╭─ Supplied records

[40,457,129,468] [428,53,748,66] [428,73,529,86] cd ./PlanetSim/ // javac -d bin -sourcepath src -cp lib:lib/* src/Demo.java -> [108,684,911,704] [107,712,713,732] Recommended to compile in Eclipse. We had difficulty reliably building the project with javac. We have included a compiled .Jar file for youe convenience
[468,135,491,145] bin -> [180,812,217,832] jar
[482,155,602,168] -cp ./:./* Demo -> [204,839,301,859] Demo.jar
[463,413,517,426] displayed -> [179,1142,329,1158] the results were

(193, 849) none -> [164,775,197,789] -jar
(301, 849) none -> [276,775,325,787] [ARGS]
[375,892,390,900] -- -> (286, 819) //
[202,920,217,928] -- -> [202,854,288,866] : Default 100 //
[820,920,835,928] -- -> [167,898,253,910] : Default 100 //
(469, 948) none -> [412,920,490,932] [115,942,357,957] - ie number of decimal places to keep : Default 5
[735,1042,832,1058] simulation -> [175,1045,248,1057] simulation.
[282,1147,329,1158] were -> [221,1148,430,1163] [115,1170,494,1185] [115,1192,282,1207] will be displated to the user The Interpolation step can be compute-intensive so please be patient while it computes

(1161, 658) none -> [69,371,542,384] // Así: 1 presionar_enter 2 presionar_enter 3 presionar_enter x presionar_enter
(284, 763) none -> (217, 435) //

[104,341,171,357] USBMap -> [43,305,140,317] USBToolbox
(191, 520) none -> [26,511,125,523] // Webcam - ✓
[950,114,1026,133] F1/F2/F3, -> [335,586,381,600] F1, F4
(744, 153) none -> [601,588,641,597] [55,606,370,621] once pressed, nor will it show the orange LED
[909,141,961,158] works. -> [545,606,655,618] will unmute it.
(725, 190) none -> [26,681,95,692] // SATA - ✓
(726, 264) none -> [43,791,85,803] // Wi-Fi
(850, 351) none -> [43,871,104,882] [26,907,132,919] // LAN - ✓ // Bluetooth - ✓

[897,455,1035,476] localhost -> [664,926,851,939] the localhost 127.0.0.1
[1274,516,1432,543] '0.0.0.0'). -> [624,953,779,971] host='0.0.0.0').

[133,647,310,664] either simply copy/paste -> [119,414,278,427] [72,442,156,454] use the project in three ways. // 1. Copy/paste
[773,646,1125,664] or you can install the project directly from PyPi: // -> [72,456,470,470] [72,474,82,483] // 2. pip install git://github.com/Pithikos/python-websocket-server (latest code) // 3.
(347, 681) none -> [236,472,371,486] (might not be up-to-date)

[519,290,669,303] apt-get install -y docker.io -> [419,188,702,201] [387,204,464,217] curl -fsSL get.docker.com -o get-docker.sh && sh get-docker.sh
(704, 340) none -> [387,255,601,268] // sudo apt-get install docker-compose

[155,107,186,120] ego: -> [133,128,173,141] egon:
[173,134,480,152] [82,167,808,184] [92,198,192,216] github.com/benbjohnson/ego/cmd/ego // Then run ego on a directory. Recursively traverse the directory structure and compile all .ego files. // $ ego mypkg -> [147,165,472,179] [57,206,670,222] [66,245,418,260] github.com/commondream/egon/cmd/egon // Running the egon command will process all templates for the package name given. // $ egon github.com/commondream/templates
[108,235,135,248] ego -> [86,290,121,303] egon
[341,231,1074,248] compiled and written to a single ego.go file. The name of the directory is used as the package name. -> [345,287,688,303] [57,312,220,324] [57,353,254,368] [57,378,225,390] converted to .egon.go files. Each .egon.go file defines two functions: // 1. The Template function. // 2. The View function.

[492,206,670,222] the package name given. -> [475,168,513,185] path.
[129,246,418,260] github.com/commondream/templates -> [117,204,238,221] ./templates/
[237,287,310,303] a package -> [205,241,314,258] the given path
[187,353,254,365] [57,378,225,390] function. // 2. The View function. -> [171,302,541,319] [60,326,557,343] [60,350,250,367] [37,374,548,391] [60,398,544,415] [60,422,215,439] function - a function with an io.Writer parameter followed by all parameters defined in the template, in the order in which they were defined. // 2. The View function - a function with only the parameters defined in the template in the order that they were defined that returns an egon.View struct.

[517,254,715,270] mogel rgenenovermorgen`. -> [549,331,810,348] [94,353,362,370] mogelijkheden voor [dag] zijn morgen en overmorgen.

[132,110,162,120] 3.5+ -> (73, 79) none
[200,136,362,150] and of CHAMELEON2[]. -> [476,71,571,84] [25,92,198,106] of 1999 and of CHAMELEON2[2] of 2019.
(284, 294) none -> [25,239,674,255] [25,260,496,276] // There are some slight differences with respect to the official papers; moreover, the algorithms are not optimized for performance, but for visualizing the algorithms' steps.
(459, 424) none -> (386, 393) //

╰─

:: Requirement ::
With nothing left out, transcribe the records above exactly.

:: Solution to the problem ::
[40,457,129,468] [428,53,748,66] [428,73,529,86] cd ./PlanetSim/ // javac -d bin -sourcepath src -cp lib:lib/* src/Demo.java -> [108,684,911,704] [107,712,713,732] Recommended to compile in Eclipse. We had difficulty reliably building the project with javac. We have included a compiled .Jar file for youe convenience
[468,135,491,145] bin -> [180,812,217,832] jar
[482,155,602,168] -cp ./:./* Demo -> [204,839,301,859] Demo.jar
[463,413,517,426] displayed -> [179,1142,329,1158] the results were

(193, 849) none -> [164,775,197,789] -jar
(301, 849) none -> [276,775,325,787] [ARGS]
[375,892,390,900] -- -> (286, 819) //
[202,920,217,928] -- -> [202,854,288,866] : Default 100 //
[820,920,835,928] -- -> [167,898,253,910] : Default 100 //
(469, 948) none -> [412,920,490,932] [115,942,357,957] - ie number of decimal places to keep : Default 5
[735,1042,832,1058] simulation -> [175,1045,248,1057] simulation.
[282,1147,329,1158] were -> [221,1148,430,1163] [115,1170,494,1185] [115,1192,282,1207] will be displated to the user The Interpolation step can be compute-intensive so please be patient while it computes

(1161, 658) none -> [69,371,542,384] // Así: 1 presionar_enter 2 presionar_enter 3 presionar_enter x presionar_enter
(284, 763) none -> (217, 435) //

[104,341,171,357] USBMap -> [43,305,140,317] USBToolbox
(191, 520) none -> [26,511,125,523] // Webcam - ✓
[950,114,1026,133] F1/F2/F3, -> [335,586,381,600] F1, F4
(744, 153) none -> [601,588,641,597] [55,606,370,621] once pressed, nor will it show the orange LED
[909,141,961,158] works. -> [545,606,655,618] will unmute it.
(725, 190) none -> [26,681,95,692] // SATA - ✓
(726, 264) none -> [43,791,85,803] // Wi-Fi
(850, 351) none -> [43,871,104,882] [26,907,132,919] // LAN - ✓ // Bluetooth - ✓

[897,455,1035,476] localhost -> [664,926,851,939] the localhost 127.0.0.1
[1274,516,1432,543] '0.0.0.0'). -> [624,953,779,971] host='0.0.0.0').

[133,647,310,664] either simply copy/paste -> [119,414,278,427] [72,442,156,454] use the project in three ways. // 1. Copy/paste
[773,646,1125,664] or you can install the project directly from PyPi: // -> [72,456,470,470] [72,474,82,483] // 2. pip install git://github.com/Pithikos/python-websocket-server (latest code) // 3.
(347, 681) none -> [236,472,371,486] (might not be up-to-date)

[519,290,669,303] apt-get install -y docker.io -> [419,188,702,201] [387,204,464,217] curl -fsSL get.docker.com -o get-docker.sh && sh get-docker.sh
(704, 340) none -> [387,255,601,268] // sudo apt-get install docker-compose

[155,107,186,120] ego: -> [133,128,173,141] egon:
[173,134,480,152] [82,167,808,184] [92,198,192,216] github.com/benbjohnson/ego/cmd/ego // Then run ego on a directory. Recursively traverse the directory structure and compile all .ego files. // $ ego mypkg -> [147,165,472,179] [57,206,670,222] [66,245,418,260] github.com/commondream/egon/cmd/egon // Running the egon command will process all templates for the package name given. // $ egon github.com/commondream/templates
[108,235,135,248] ego -> [86,290,121,303] egon
[341,231,1074,248] compiled and written to a single ego.go file. The name of the directory is used as the package name. -> [345,287,688,303] [57,312,220,324] [57,353,254,368] [57,378,225,390] converted to .egon.go files. Each .egon.go file defines two functions: // 1. The Template function. // 2. The View function.

[492,206,670,222] the package name given. -> [475,168,513,185] path.
[129,246,418,260] github.com/commondream/templates -> [117,204,238,221] ./templates/
[237,287,310,303] a package -> [205,241,314,258] the given path
[187,353,254,365] [57,378,225,390] function. // 2. The View function. -> [171,302,541,319] [60,326,557,343] [60,350,250,367] [37,374,548,391] [60,398,544,415] [60,422,215,439] function - a function with an io.Writer parameter followed by all parameters defined in the template, in the order in which they were defined. // 2. The View function - a function with only the parameters defined in the template in the order that they were defined that returns an egon.View struct.

[517,254,715,270] mogel rgenenovermorgen`. -> [549,331,810,348] [94,353,362,370] mogelijkheden voor [dag] zijn morgen en overmorgen.

[132,110,162,120] 3.5+ -> (73, 79) none
[200,136,362,150] and of CHAMELEON2[]. -> [476,71,571,84] [25,92,198,106] of 1999 and of CHAMELEON2[2] of 2019.
(284, 294) none -> [25,239,674,255] [25,260,496,276] // There are some slight differences with respect to the official papers; moreover, the algorithms are not optimized for performance, but for visualizing the algorithms' steps.
(459, 424) none -> (386, 393) //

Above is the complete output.